La universidad de San Carlos ha sido tristemente abandonada, ha sido dejada a merced de las mafias que controlan el país y, con ello, la posibilidad de su rescate, de la reivindicación de la academia, de su proyección social y de que se constituya en un factor de cambio para el país y que salga de la situación en la que se encuentra se ve cada vez más lejano. Lo cual tiene una razón de ser, pues ha sido socavada, intervenida paulatinamente, resquebrajada desde su interior y todo eso lo han logrado sus detractores a través de la compra de voluntades, esa ha sido la fórmula para pervertir voluntades, para hacer efectiva su intervención, para neutralizar a la universidad.

Muchos se han vendido por dinero, por un puesto de mando, por mejorar su estatus, por ganar un examen, por obtener un título, por la cadena de favores que desde ahí se establece, que tiene incidencia en los distintos poderes del Estado. Con ello, la pérdida de valores es evidente, constituyéndose en el mecanismo que han empleado los que detentan el poder en la Universidad y la tienen en el lugar que actualmente se encuentra.
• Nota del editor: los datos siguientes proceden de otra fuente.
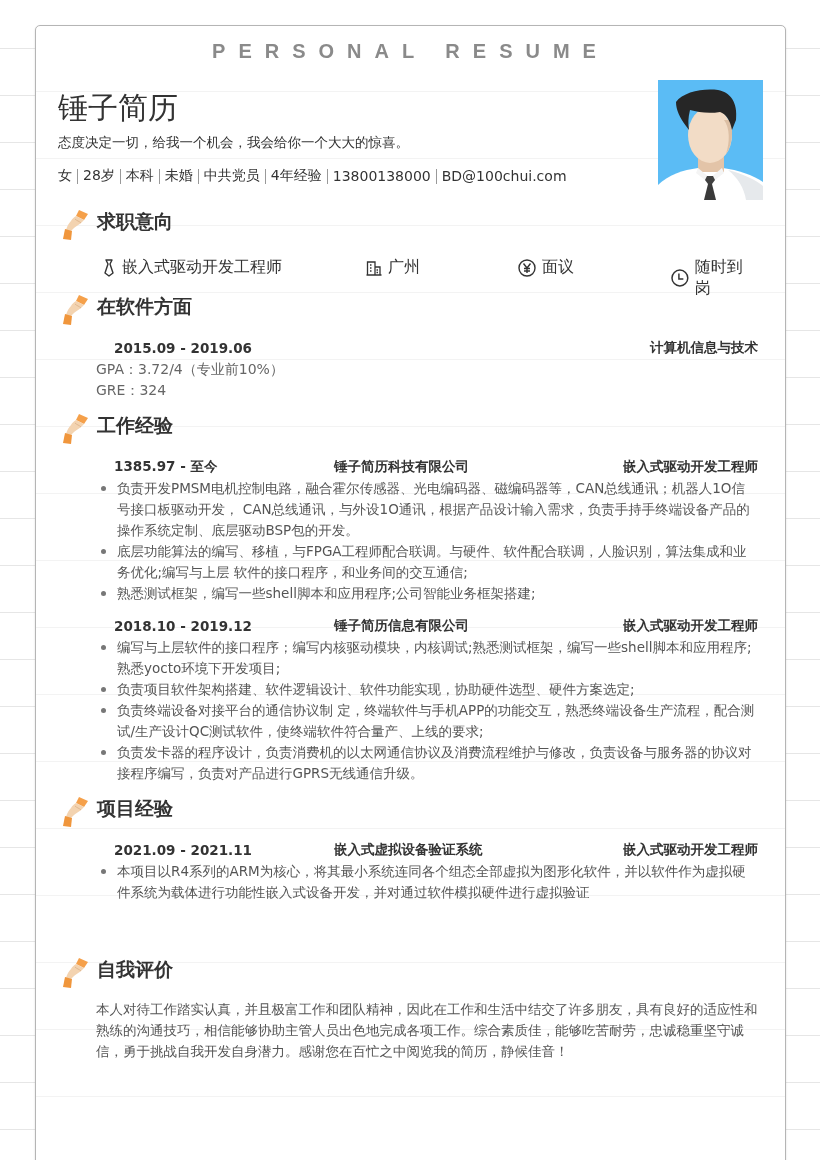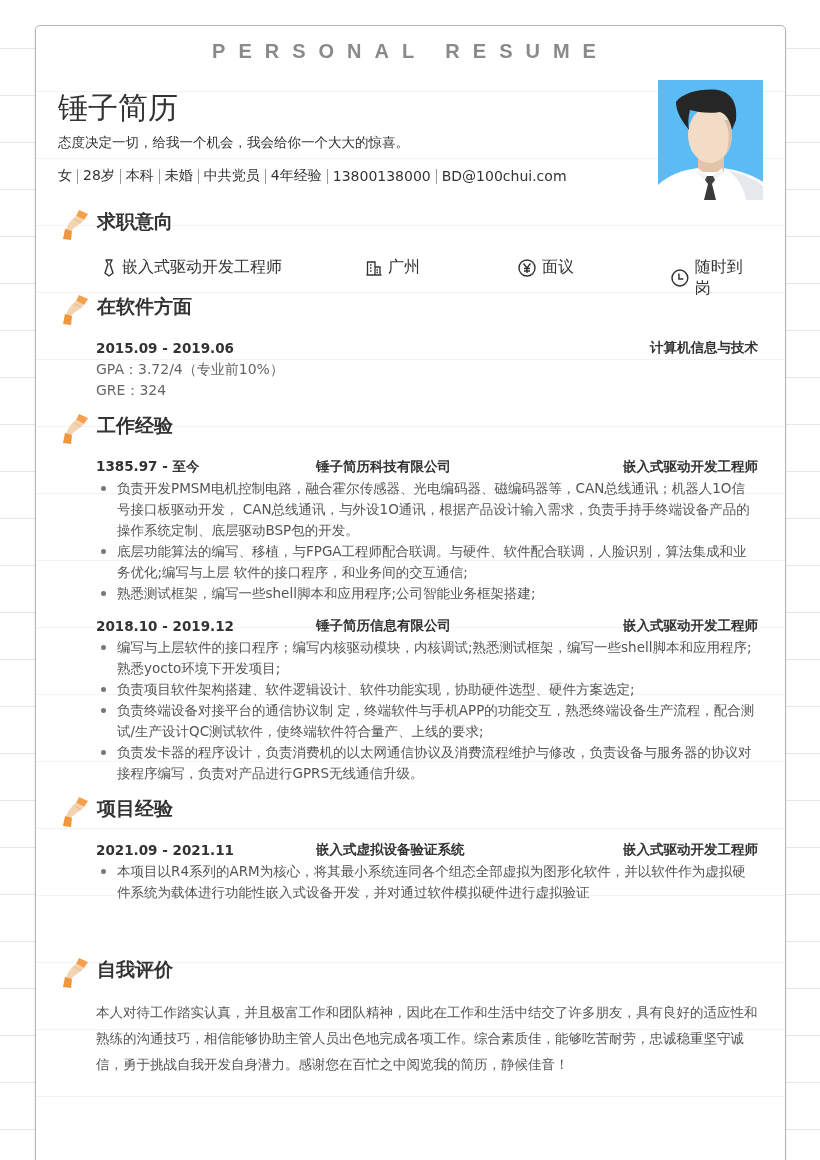--- a/index.html
+++ b/index.html
@@ -100,6 +100,7 @@
     color: #333;
     height: 22px;
     align-items: center;
+    margin-left: 18px;
   }
   .entry-head .col-date { width: 220px; }
   .entry-head .col-org { flex: 1; }

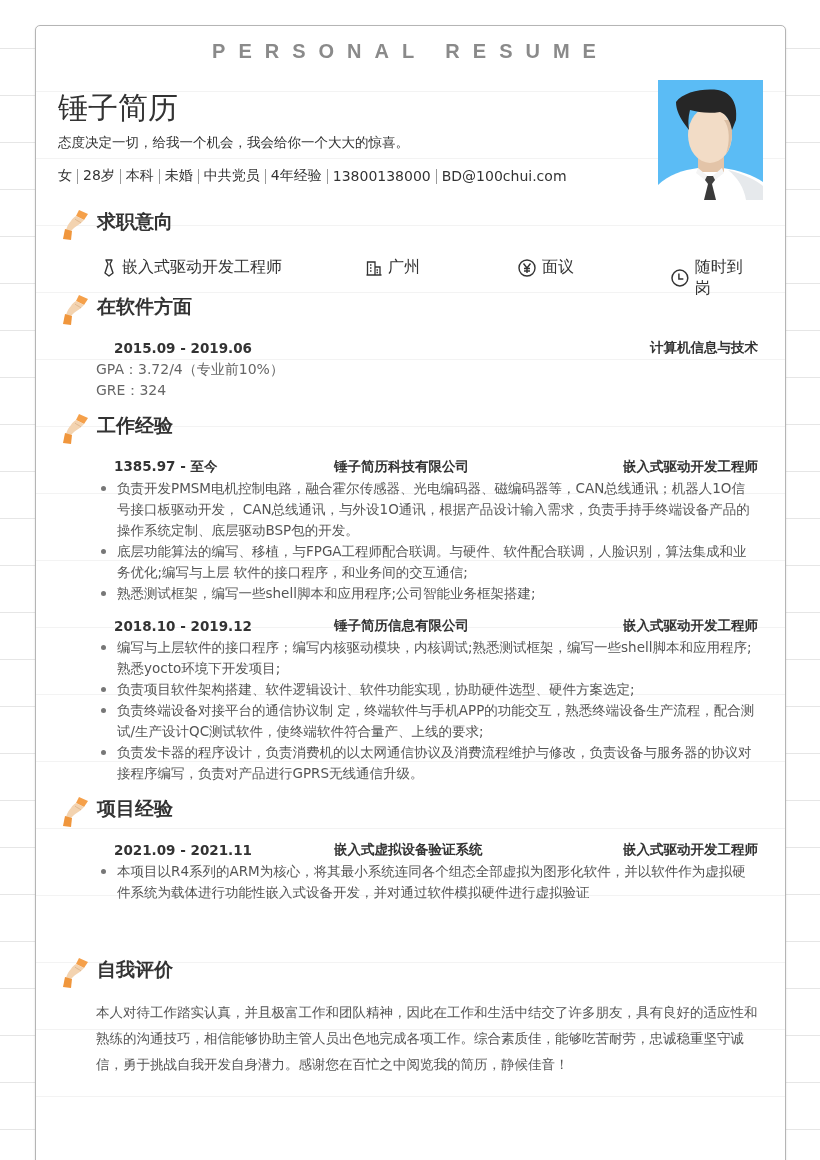--- a/index.html
+++ b/index.html
@@ -128,7 +128,7 @@
   }
   .para {
     font-size: 13.5px;
-    line-height: 26px;
+    line-height: 21px;
     color: #555;
   }
 </style>

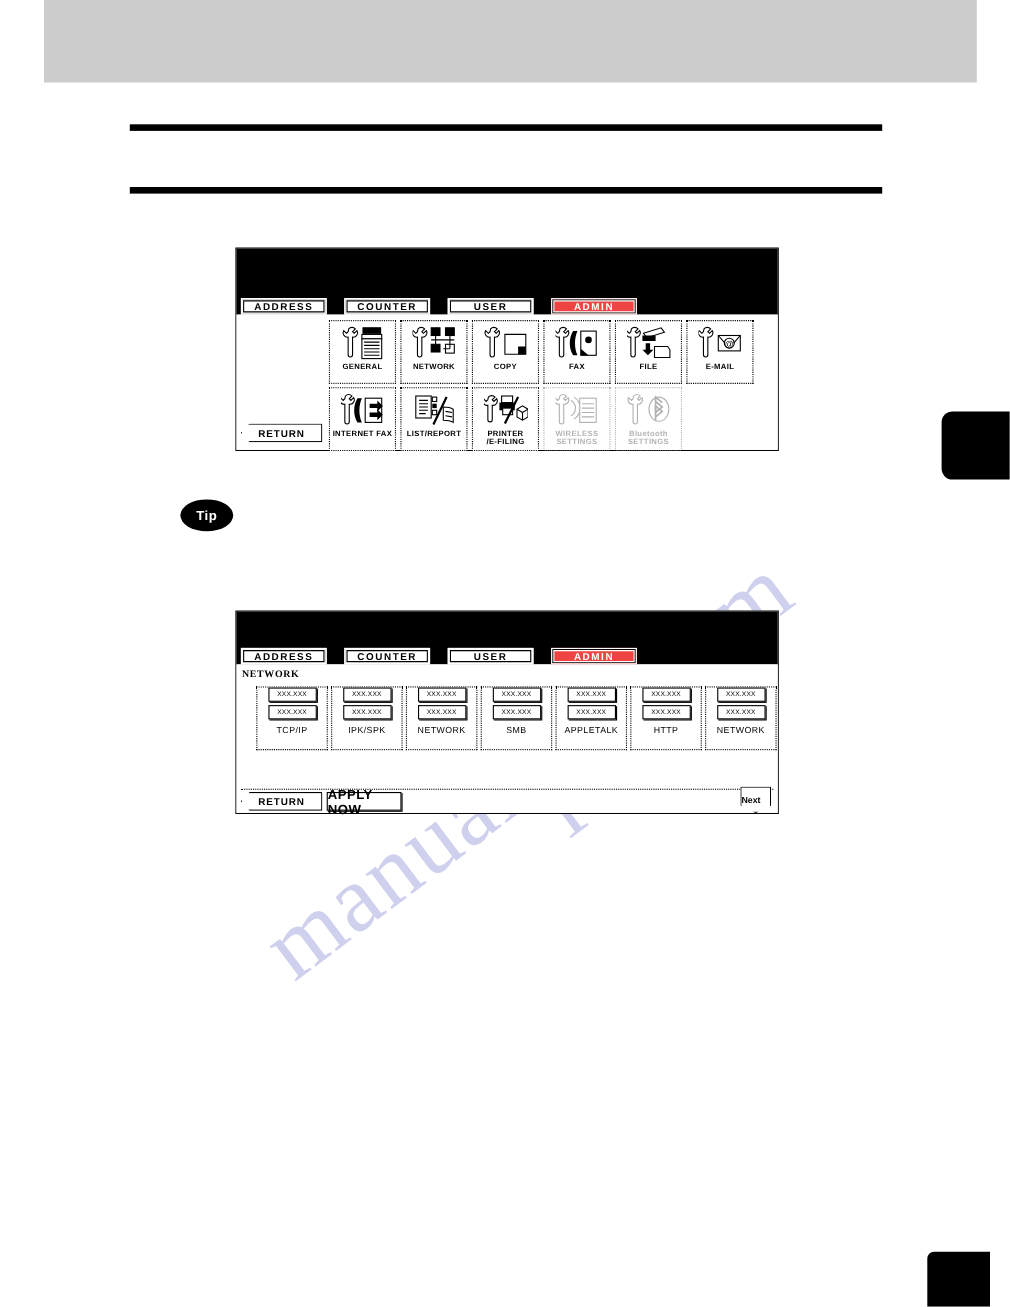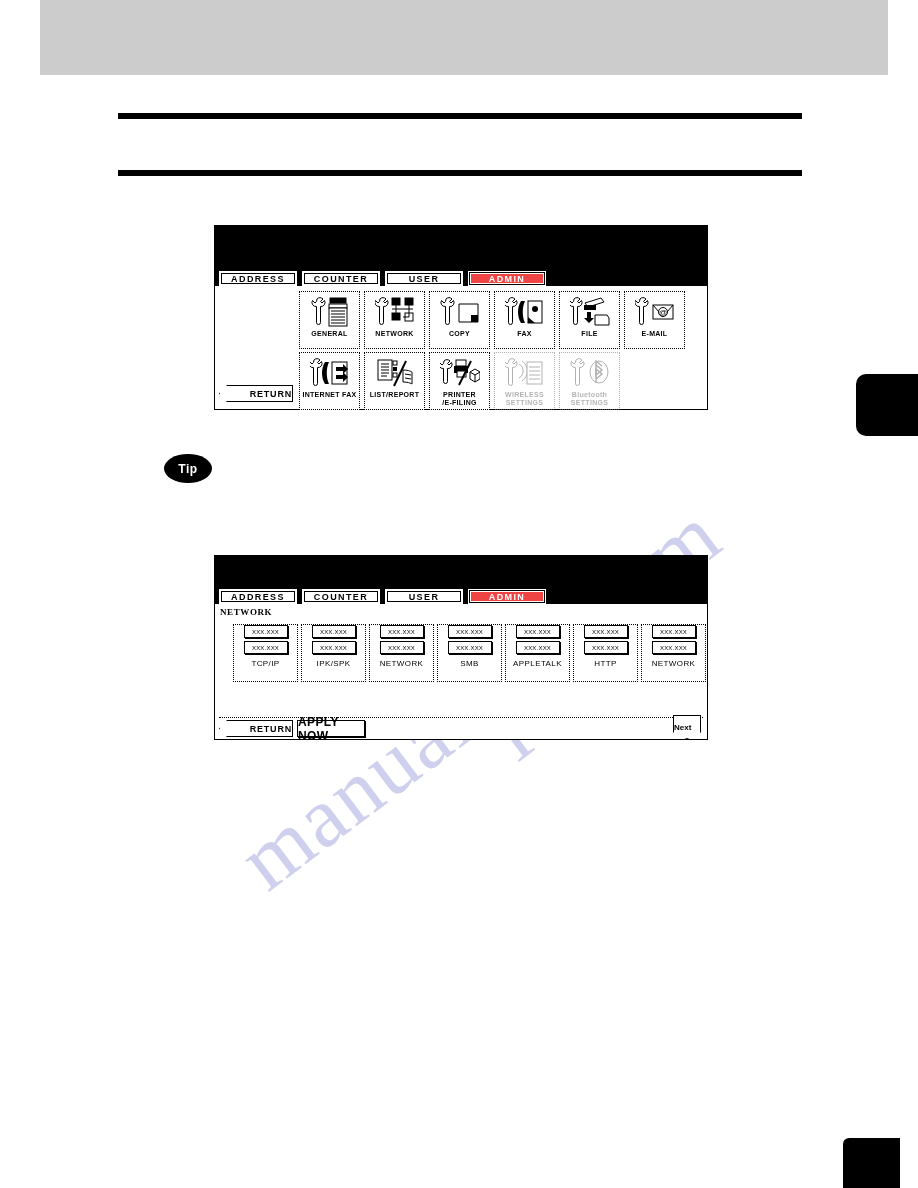--- a/index.html
+++ b/index.html
@@ -76,7 +76,7 @@
     display:flex;align-items:flex-end;padding-left:4px;box-sizing:border-box;
   }
   .tab{
-    height:15px;margin-right:5px;
+    height:15px;margin-right:16px;
     display:flex;align-items:center;justify-content:center;
     font-size:9px;font-weight:bold;letter-spacing:1.4px;
     border:1px solid #ffffff;

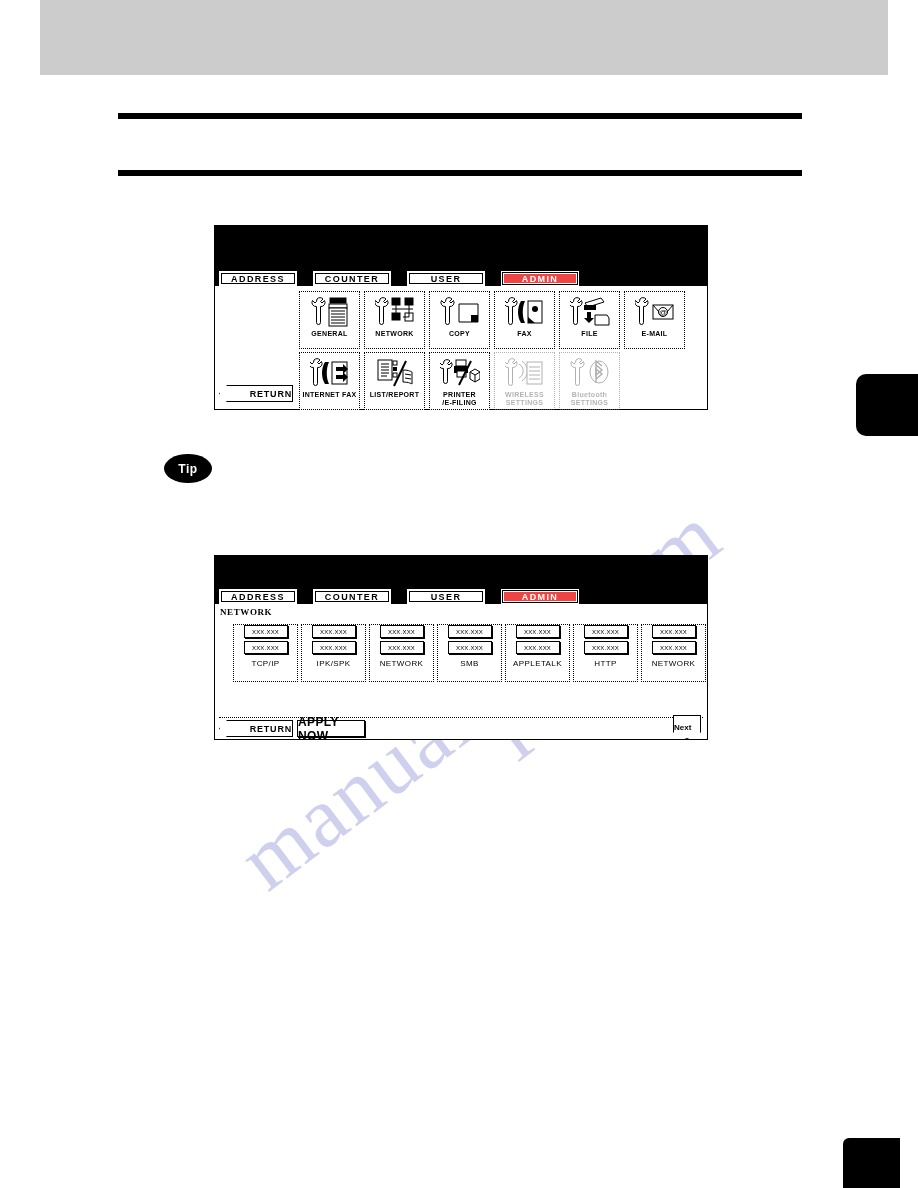--- a/index.html
+++ b/index.html
@@ -156,7 +156,7 @@
   }
   .btn-return{
     position:absolute;left:4px;top:3px;height:15px;width:72px;
-    display:flex;align-items:center;justify-content:flex-end;
+    display:flex;align-items:center;justify-content:center;
     font-size:9px;font-weight:bold;letter-spacing:0.8px;color:#000000;
     background:#ffffff;border:1px solid #000000;
     clip-path:polygon(0% 50%, 8px 0%, 100% 0%, 100% 100%, 8px 100%);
Para evitar eso, lo ideal sería, como lo planteó Rousseau, lograr que la igualdad de la riqueza a modo de que ningún ciudadano sea tan opulento que pueda comprar a otro, ni ninguno tan pobre que se vea necesitado de venderse. No obstante, entre lo uno y lo otro, entre la inmoralidad y la integridad se encuentra la dignidad y ese valor es el que muchos lo han perdido y que es preciso recuperar.

La indiferencia de muchos constituye la angustia, el sufrimiento y la miseria para la mayor parte de guatemaltecos. La consolidación del fraude perpetrado por la extensión del Pacto de Corruptos que opera en la universidad de San Carlos en favor de Walter Mazariegos, no se debió a los votos emitidos por sus indignos electores, si lo permitimos, se debe a la indiferencia de los que formamos parte de tan honrosa universidad, a nuestra indiferencia y ausente participación.
La universidad de San Carlos necesita en estos momentos de la presencia y participación de todos aquellos que están o han estado ligados a ella, requiere de sus hijas e hijos, de los estudiantes, de los docentes, de los trabajadores y egresados para la defensa de lo que históricamente ha representado y lo que nuevamente debe representar para los guatemaltecos, para el país en general. Urge nuestra participación en contra del Pacto de Corruptos, una nueva universidad de San Carlos es posible.